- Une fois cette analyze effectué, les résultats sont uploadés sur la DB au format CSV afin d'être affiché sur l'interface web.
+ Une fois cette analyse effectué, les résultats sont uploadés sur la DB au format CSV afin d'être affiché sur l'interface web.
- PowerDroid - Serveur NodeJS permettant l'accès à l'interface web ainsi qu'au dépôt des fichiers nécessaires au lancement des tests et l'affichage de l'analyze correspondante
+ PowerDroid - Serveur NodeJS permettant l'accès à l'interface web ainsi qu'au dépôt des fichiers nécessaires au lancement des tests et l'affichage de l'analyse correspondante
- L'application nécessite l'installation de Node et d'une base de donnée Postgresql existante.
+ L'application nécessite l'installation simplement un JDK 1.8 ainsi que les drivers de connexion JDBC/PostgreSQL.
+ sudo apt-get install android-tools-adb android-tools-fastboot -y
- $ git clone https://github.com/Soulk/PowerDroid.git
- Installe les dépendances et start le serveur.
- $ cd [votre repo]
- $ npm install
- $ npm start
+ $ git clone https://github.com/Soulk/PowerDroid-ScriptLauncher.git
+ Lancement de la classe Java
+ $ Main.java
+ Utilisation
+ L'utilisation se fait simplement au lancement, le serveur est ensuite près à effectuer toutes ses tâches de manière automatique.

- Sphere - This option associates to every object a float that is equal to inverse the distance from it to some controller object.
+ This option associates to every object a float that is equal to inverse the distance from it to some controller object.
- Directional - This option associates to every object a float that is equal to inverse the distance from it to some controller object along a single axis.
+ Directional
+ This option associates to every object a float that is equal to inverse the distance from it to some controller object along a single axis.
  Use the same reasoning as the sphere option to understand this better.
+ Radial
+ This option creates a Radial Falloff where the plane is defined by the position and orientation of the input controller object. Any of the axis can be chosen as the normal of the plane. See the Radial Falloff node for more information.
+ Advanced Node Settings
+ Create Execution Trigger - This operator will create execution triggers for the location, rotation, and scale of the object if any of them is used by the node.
☆ ☆ ☆ ☆
● Exercise: Whenever the word "affichage" appears in a line of the listing, report that line.

● Solution for this problem:
- PowerDroid - Serveur NodeJS permettant l'accès à l'interface web ainsi qu'au dépôt des fichiers nécessaires au lancement des tests et l'affichage de l'analyze correspondante
+ PowerDroid - Serveur NodeJS permettant l'accès à l'interface web ainsi qu'au dépôt des fichiers nécessaires au lancement des tests et l'affichage de l'analyse correspondante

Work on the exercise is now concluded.